ABOUT THIS TASK: Where the records below reach the line containing "order number: PO-92686 -> PO-92684", start transcribing, and end with the line containing "total: 174.00 -> 218.40", exactly and with nothing else added.

RECORDS PROVIDED:
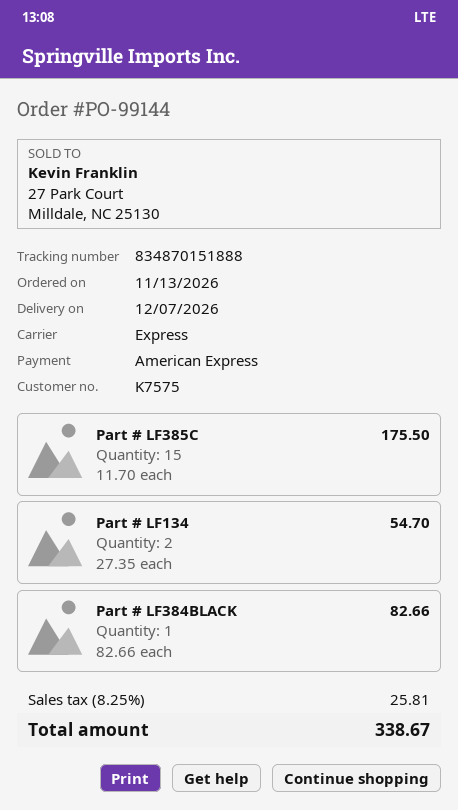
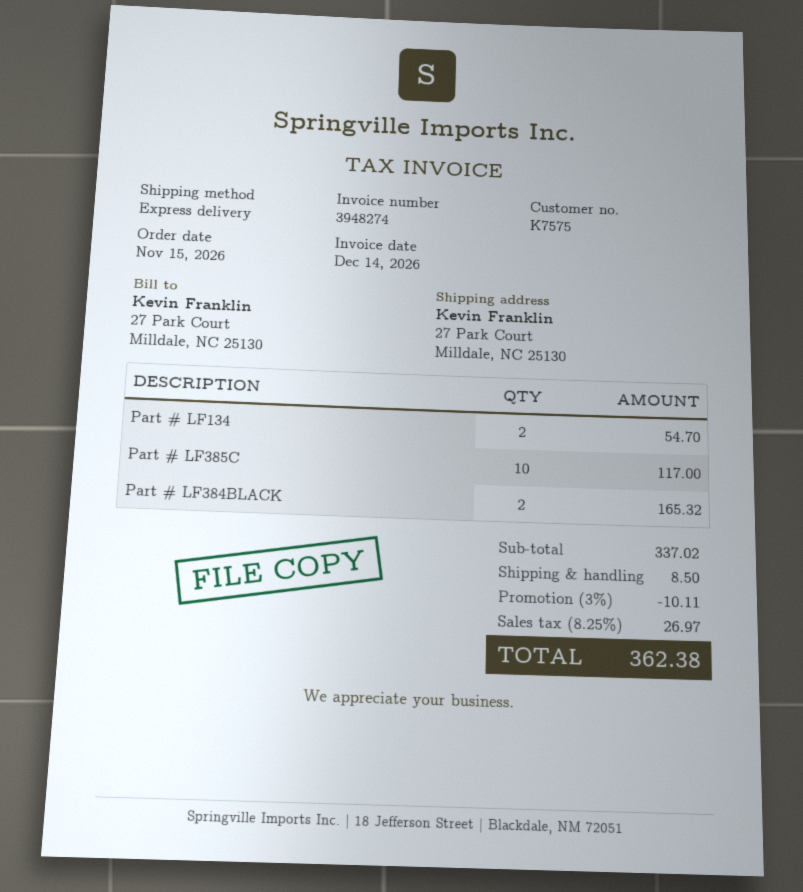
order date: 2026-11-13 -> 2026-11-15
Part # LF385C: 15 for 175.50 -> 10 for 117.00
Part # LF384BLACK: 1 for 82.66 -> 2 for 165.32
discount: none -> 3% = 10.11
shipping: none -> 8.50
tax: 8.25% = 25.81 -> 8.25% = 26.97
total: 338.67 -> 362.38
* * *
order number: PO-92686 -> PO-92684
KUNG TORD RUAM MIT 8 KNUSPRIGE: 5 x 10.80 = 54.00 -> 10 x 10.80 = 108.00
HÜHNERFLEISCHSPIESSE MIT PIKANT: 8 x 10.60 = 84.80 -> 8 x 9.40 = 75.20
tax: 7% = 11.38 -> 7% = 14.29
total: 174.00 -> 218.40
--
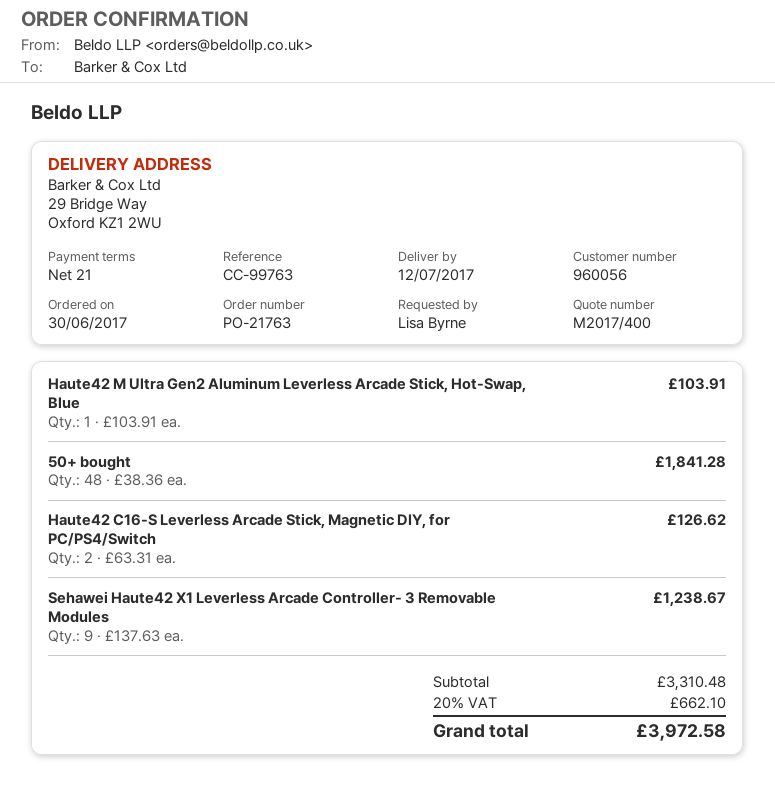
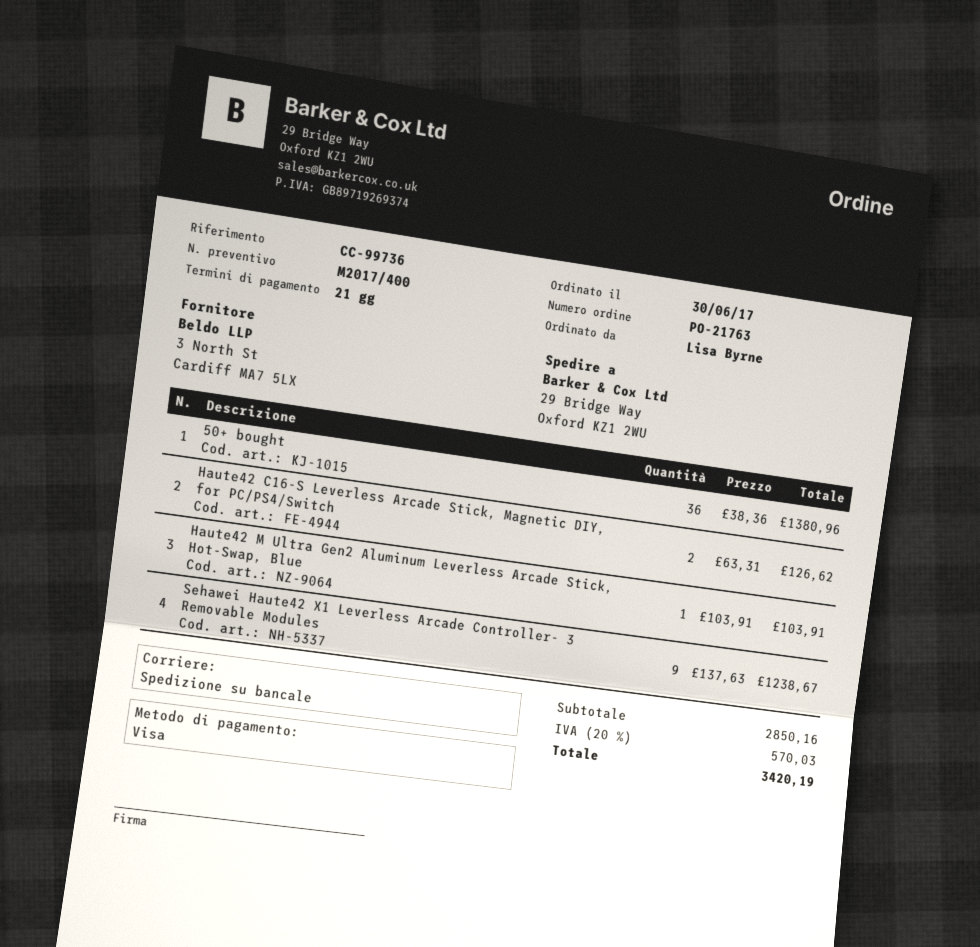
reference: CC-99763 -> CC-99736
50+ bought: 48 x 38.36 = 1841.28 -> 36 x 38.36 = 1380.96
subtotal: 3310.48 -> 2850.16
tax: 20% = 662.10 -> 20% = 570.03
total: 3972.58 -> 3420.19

RESULT BELOW:
order number: PO-92686 -> PO-92684
KUNG TORD RUAM MIT 8 KNUSPRIGE: 5 x 10.80 = 54.00 -> 10 x 10.80 = 108.00
HÜHNERFLEISCHSPIESSE MIT PIKANT: 8 x 10.60 = 84.80 -> 8 x 9.40 = 75.20
tax: 7% = 11.38 -> 7% = 14.29
total: 174.00 -> 218.40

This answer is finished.